(DATA TO PROCESS)
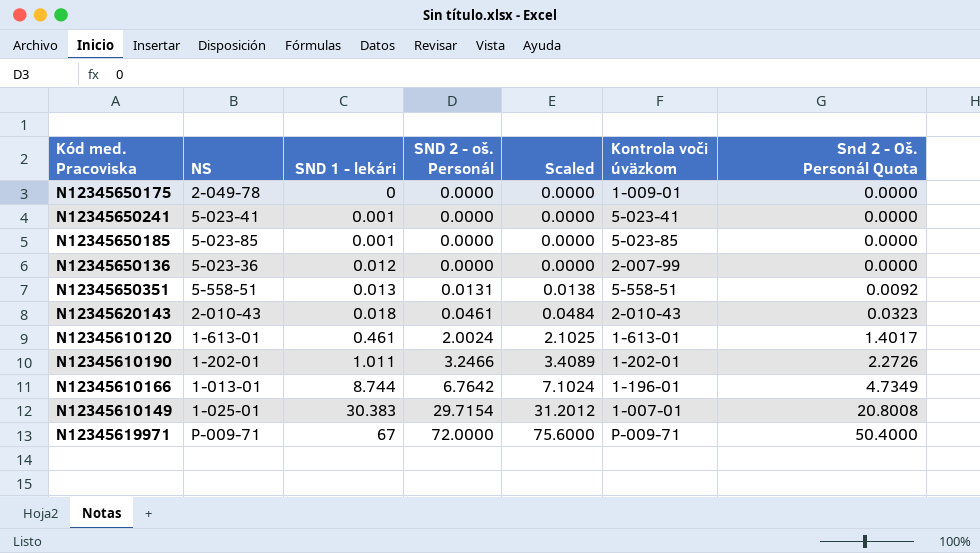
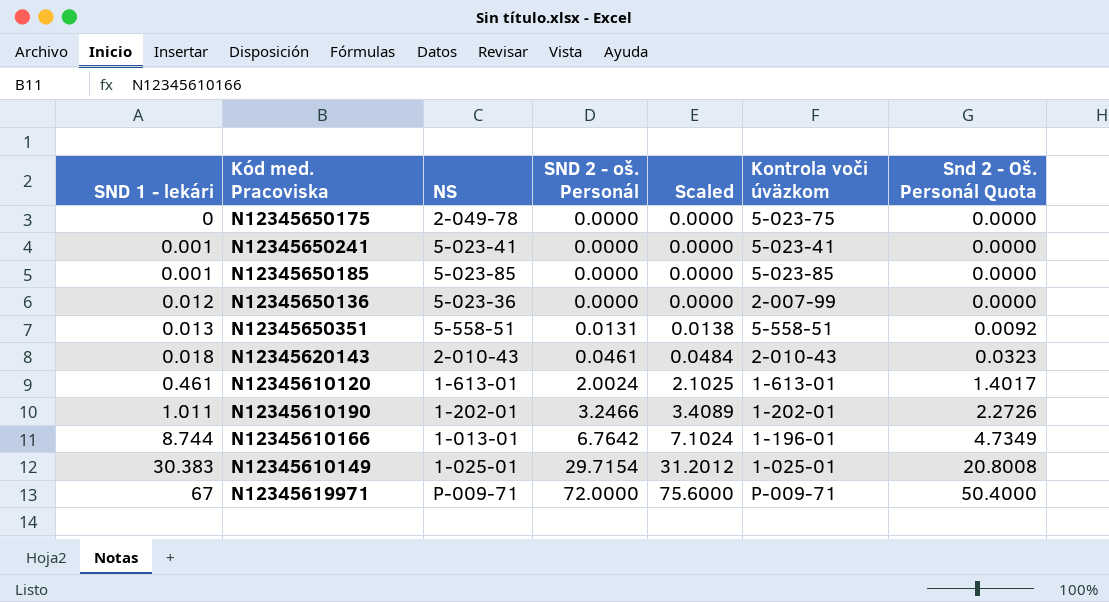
column SND 1 - lekári | position: 3 -> 1
N12345650175 | Kontrola voči úväzkom: 1-009-01 -> 5-023-75
N12345610149 | Kontrola voči úväzkom: 1-007-01 -> 1-025-01

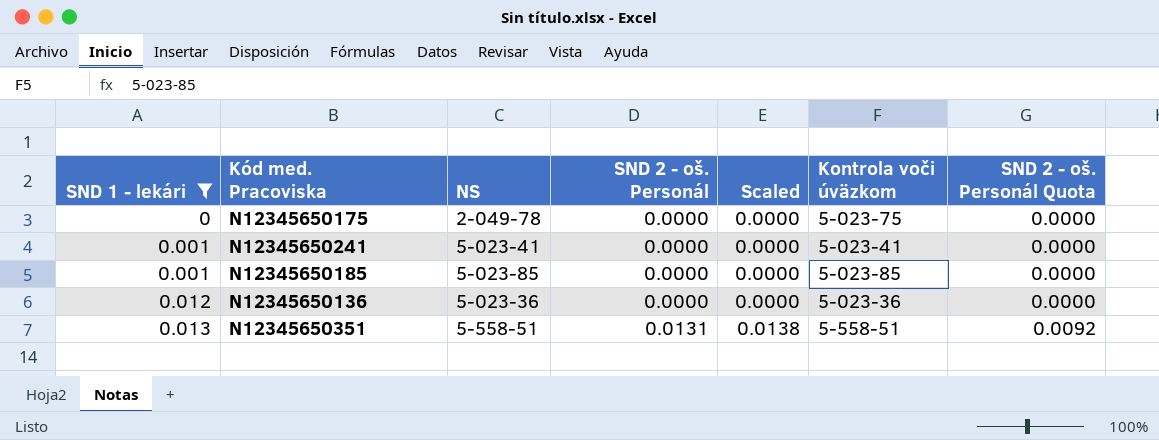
filter: none -> SND 1 - lekári <= 0.013
column name: Snd 2 - Oš. Personál Quota -> SND 2 - oš. Personál Quota
N12345650136 | Kontrola voči úväzkom: 2-007-99 -> 5-023-36

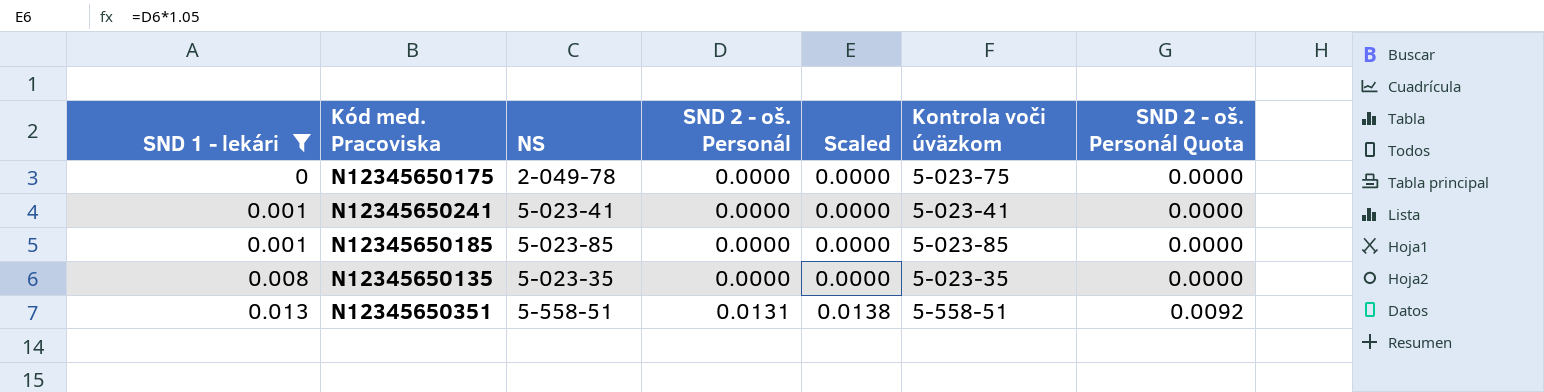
row N12345650136: 0.012 | 5-023-36 | 0.0000 | 0.0000 | 5-023-36 | 0.0000 -> none
row N12345650135: none -> 0.008 | 5-023-35 | 0.0000 | 0.0000 | 5-023-35 | 0.0000

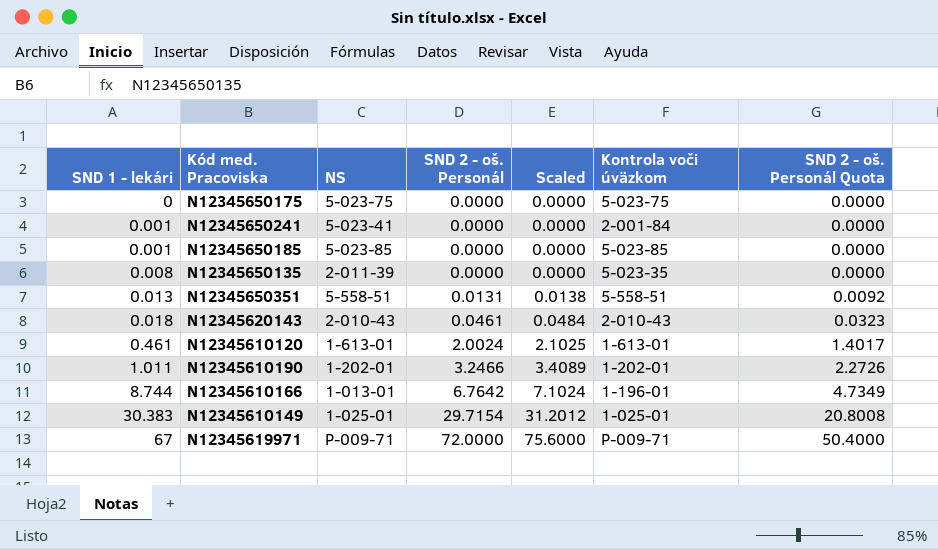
filter: SND 1 - lekári <= 0.013 -> none
N12345650175 | NS: 2-049-78 -> 5-023-75
N12345650241 | Kontrola voči úväzkom: 5-023-41 -> 2-001-84
N12345650135 | NS: 5-023-35 -> 2-011-39

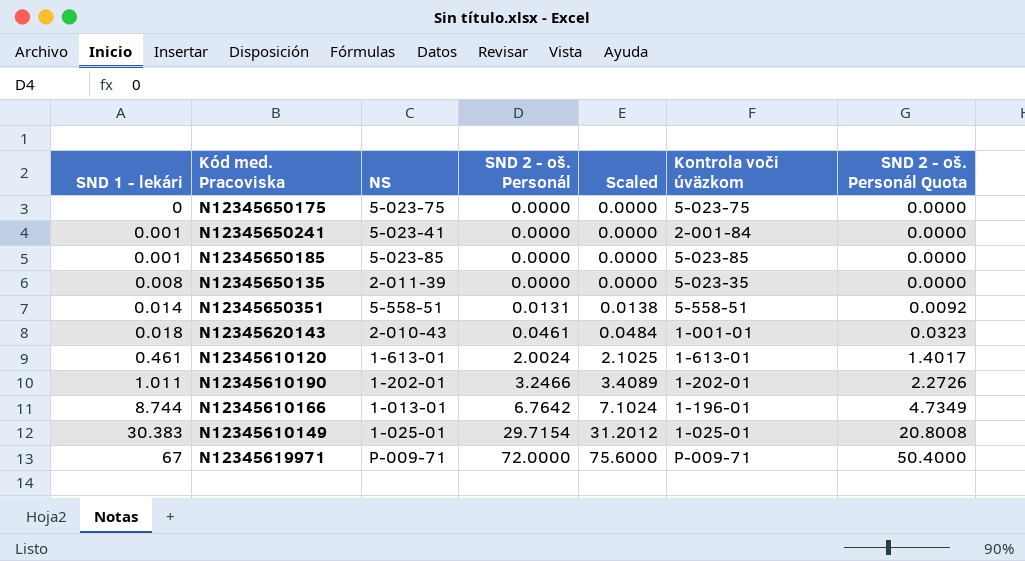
N12345650351 | SND 1 - lekári: 0.013 -> 0.014
N12345620143 | Kontrola voči úväzkom: 2-010-43 -> 1-001-01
(End DATA TO PROCESS)
-- BRIEF --
Using the data above, copy each line that contains "lekári".

-- THE ANSWER --
column SND 1 - lekári | position: 3 -> 1
filter: none -> SND 1 - lekári <= 0.013
filter: SND 1 - lekári <= 0.013 -> none
N12345650351 | SND 1 - lekári: 0.013 -> 0.014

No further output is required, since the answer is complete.